● **Given records**
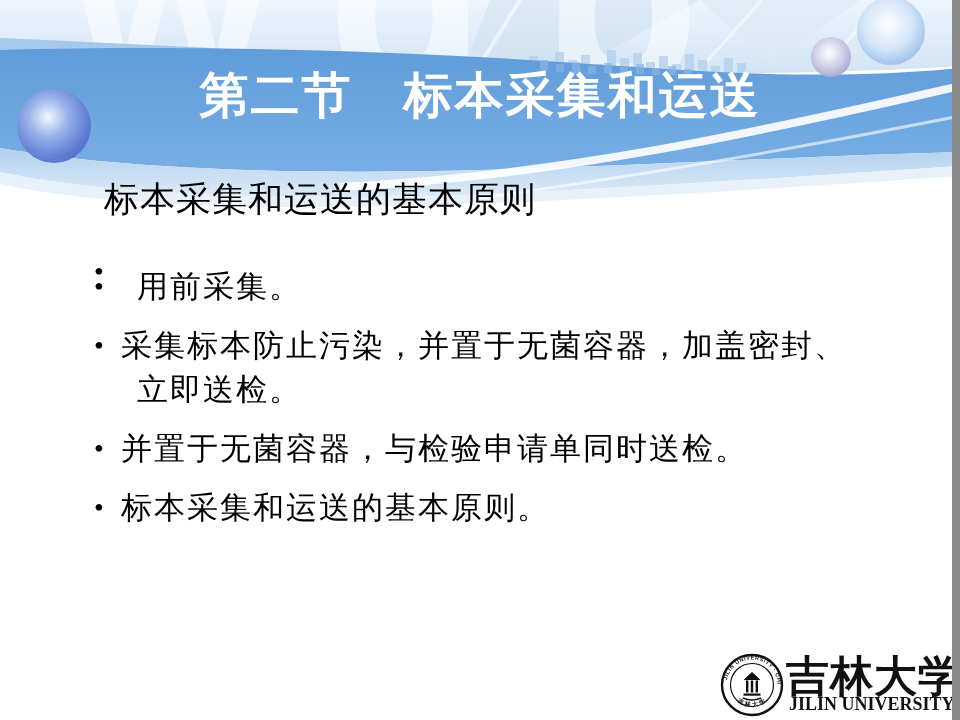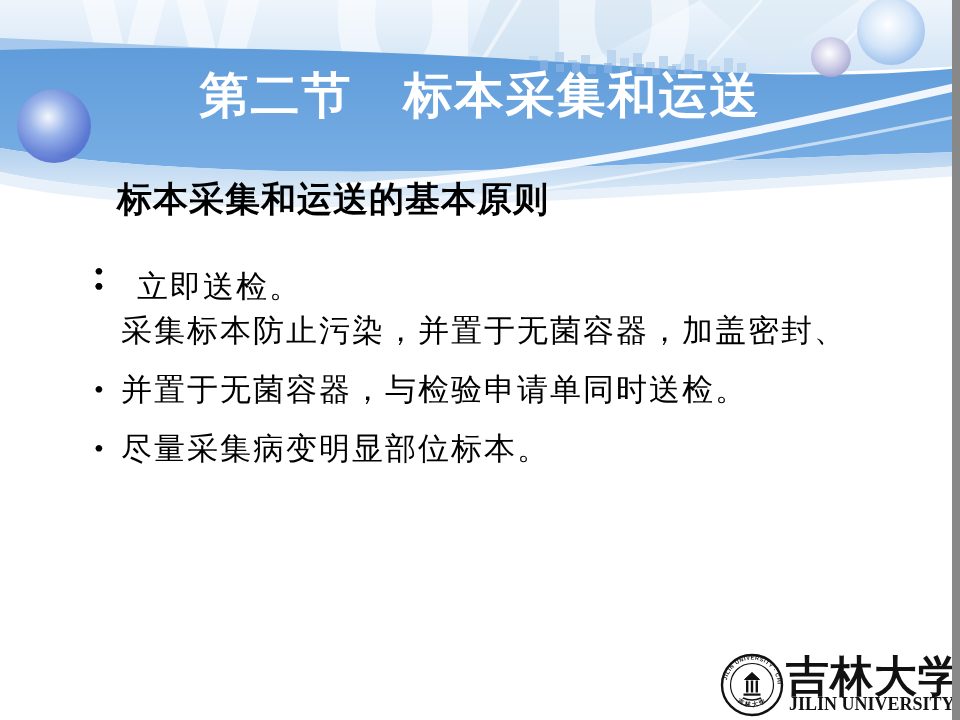"标本采集和运送的基本原则" .subtitle { font-weight: bold -> normal; margin-left: 13px -> none }
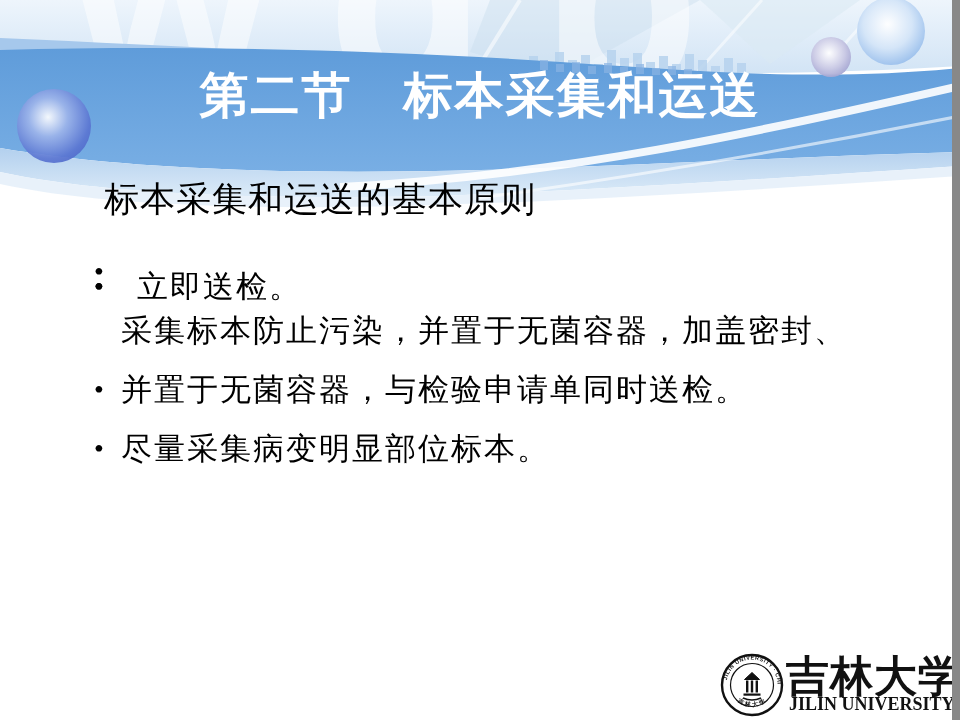"用前采集。" div.bline { html: none -> <div>用前采集。</div> }
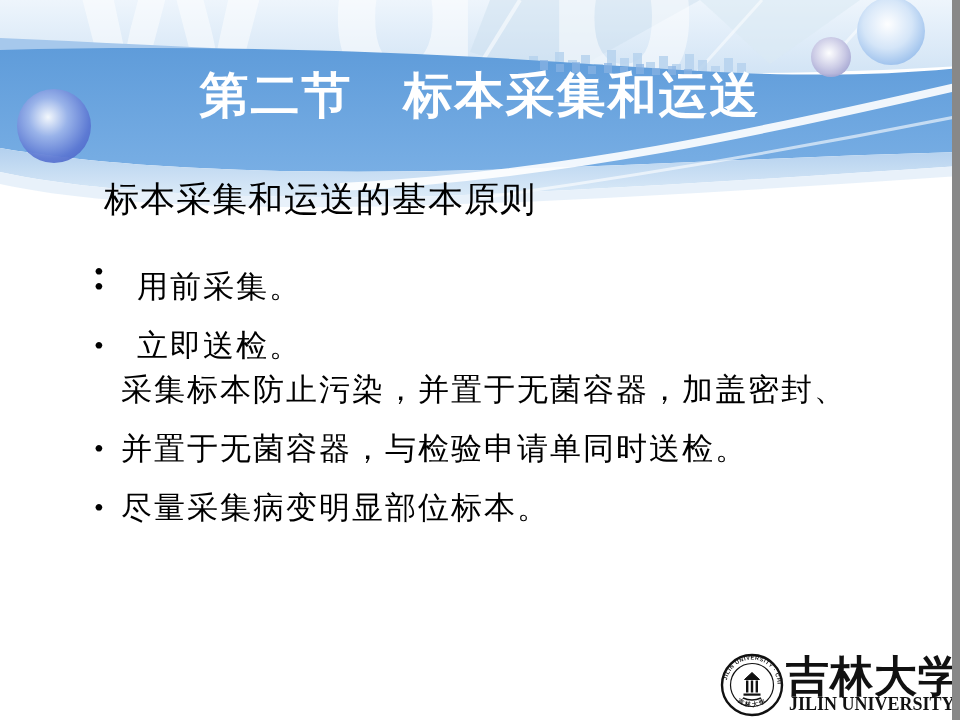"立即送检。" div.bline { order: before "采集标本防止污染，并置于无菌容器，加盖密封、" -> after "采集标本防止污染，并置于无菌容器，加盖密封、" }
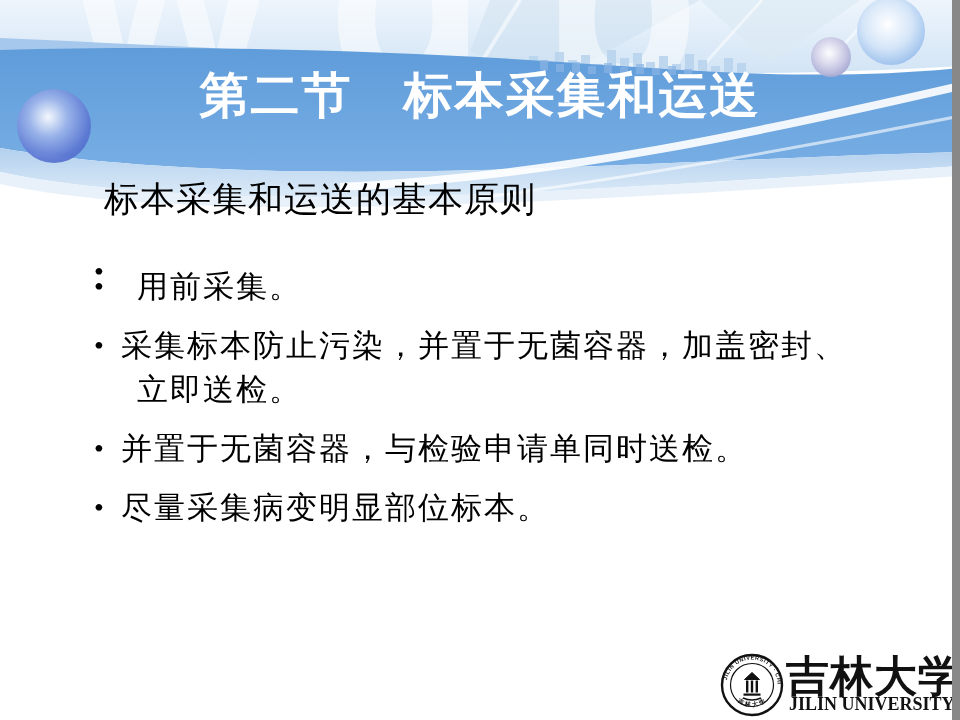"尽量采集病变明显部位标本。" div.bline { text: 尽量采集病变明显部位标本 -> 标本采集和运送的基本原则 }
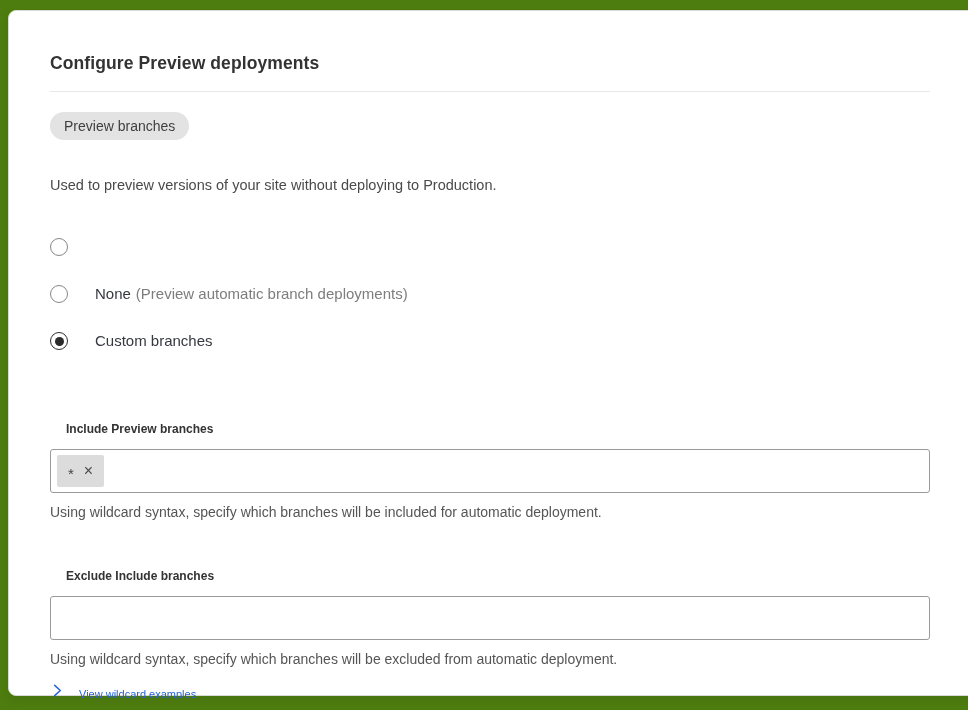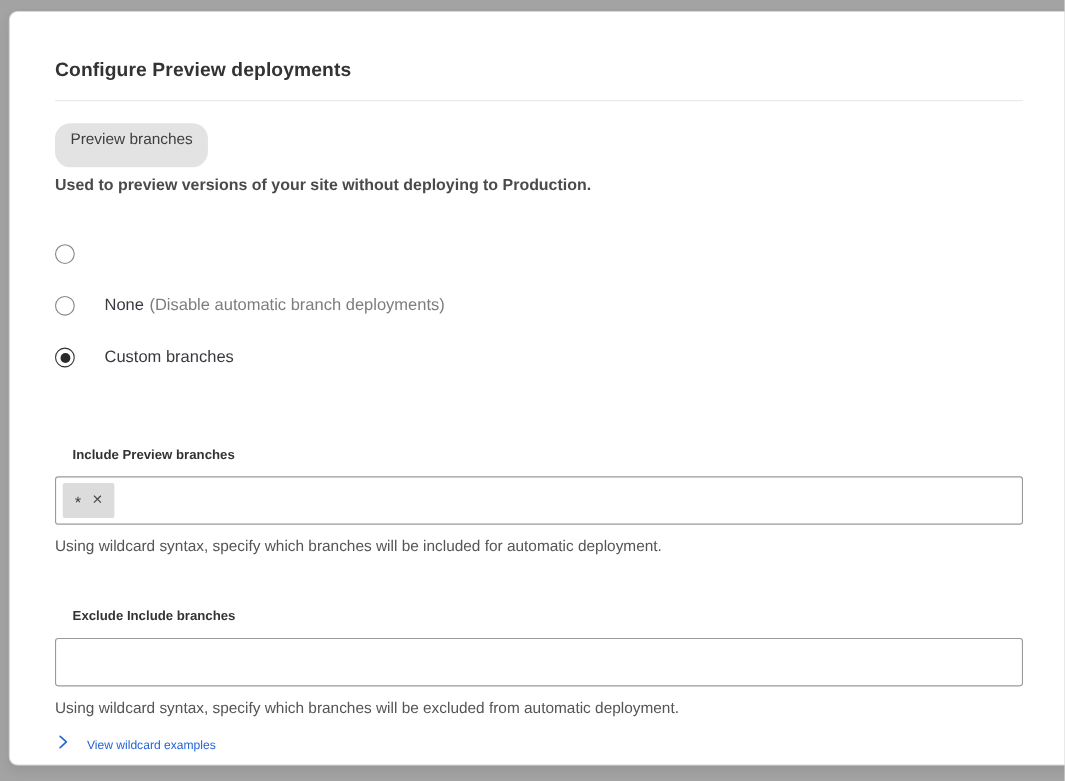"Configure Preview deployments" .canvas { background: #a3a3a3 -> #4d7c0f }
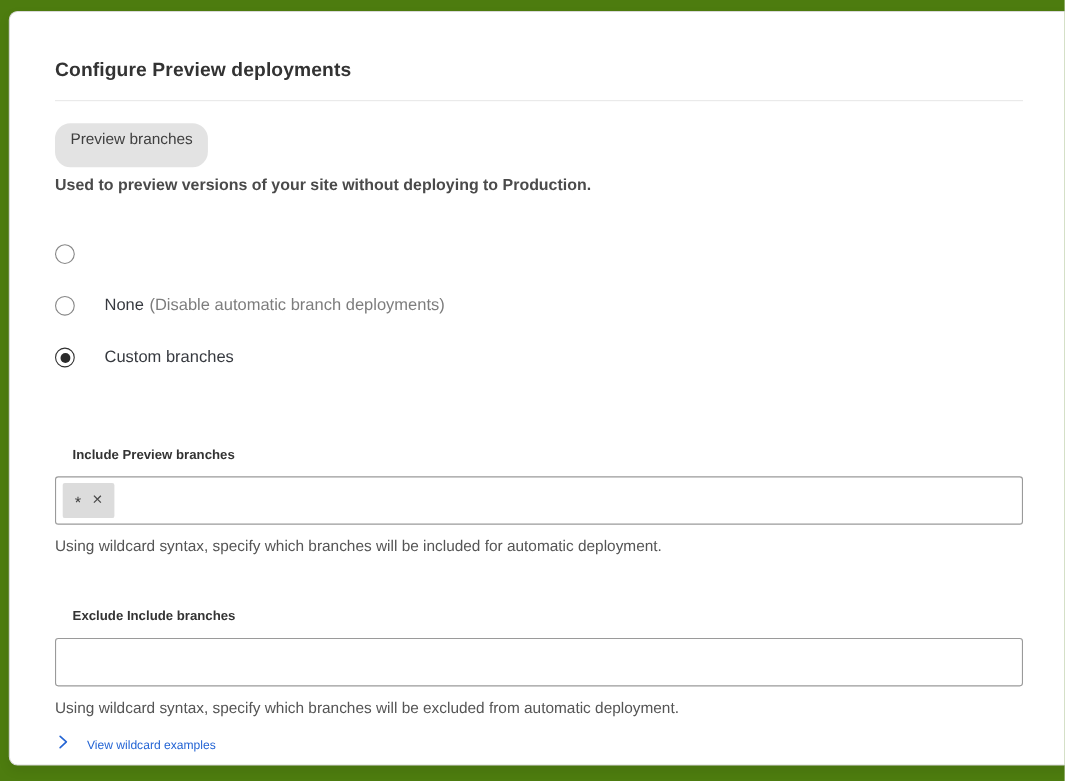"Preview branches" .badge { height: 40px -> 28px }
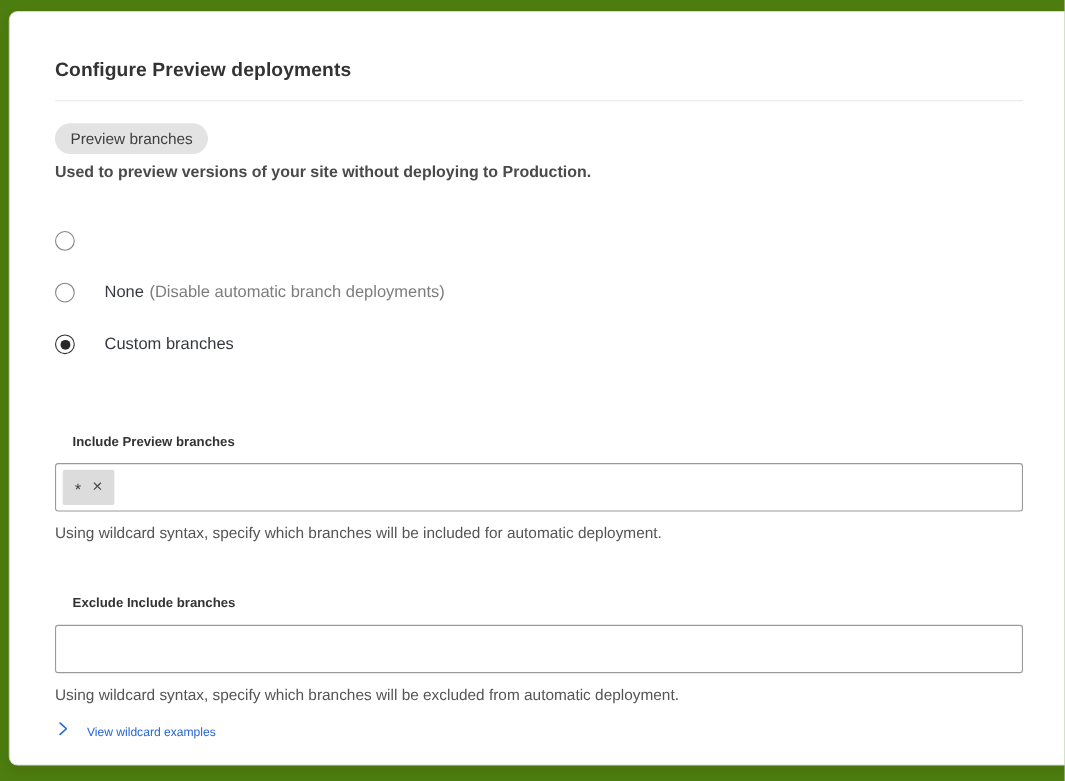"Used to preview versions of" .desc { font-weight: bold -> none; margin-top: 8px -> 36px }
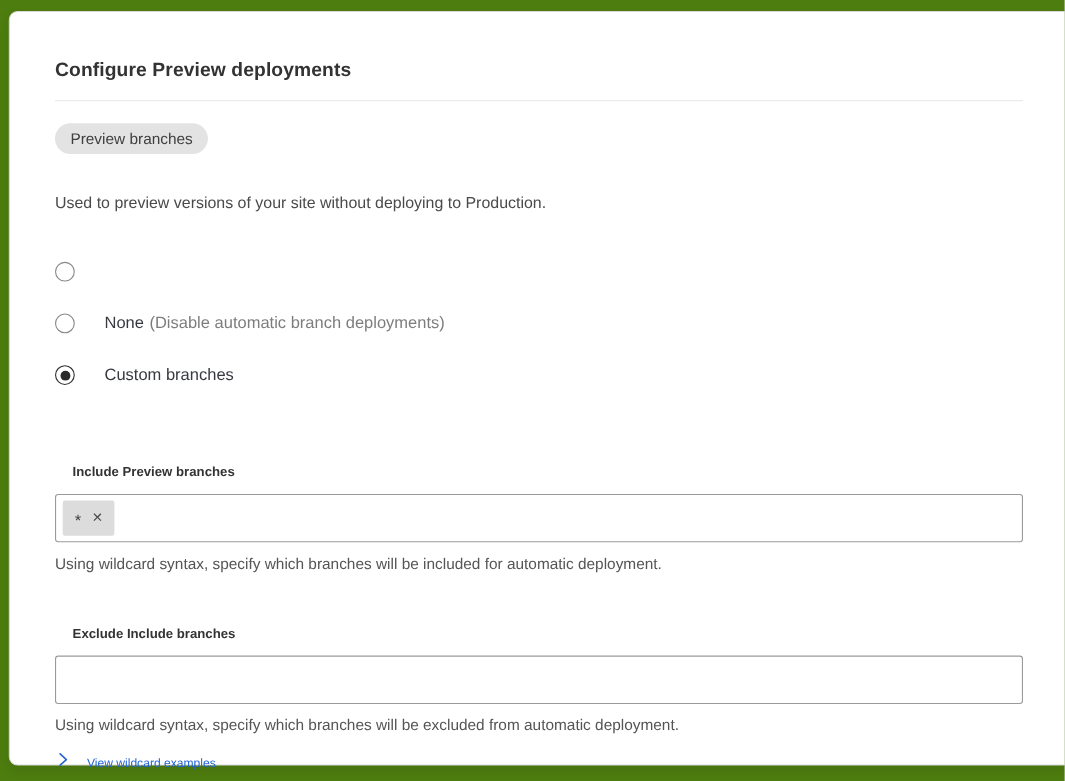"(Disable automatic branch deployments)" span.radio-sublabel { text: Disable -> Preview }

● **Work to be completed**
Set down word for word each line from the one containing "to preview versions" through the end of the material, and keep the pictures out of it.

● **Output for this task**
"Used to preview versions of" .desc { font-weight: bold -> none; margin-top: 8px -> 36px }
"(Disable automatic branch deployments)" span.radio-sublabel { text: Disable -> Preview }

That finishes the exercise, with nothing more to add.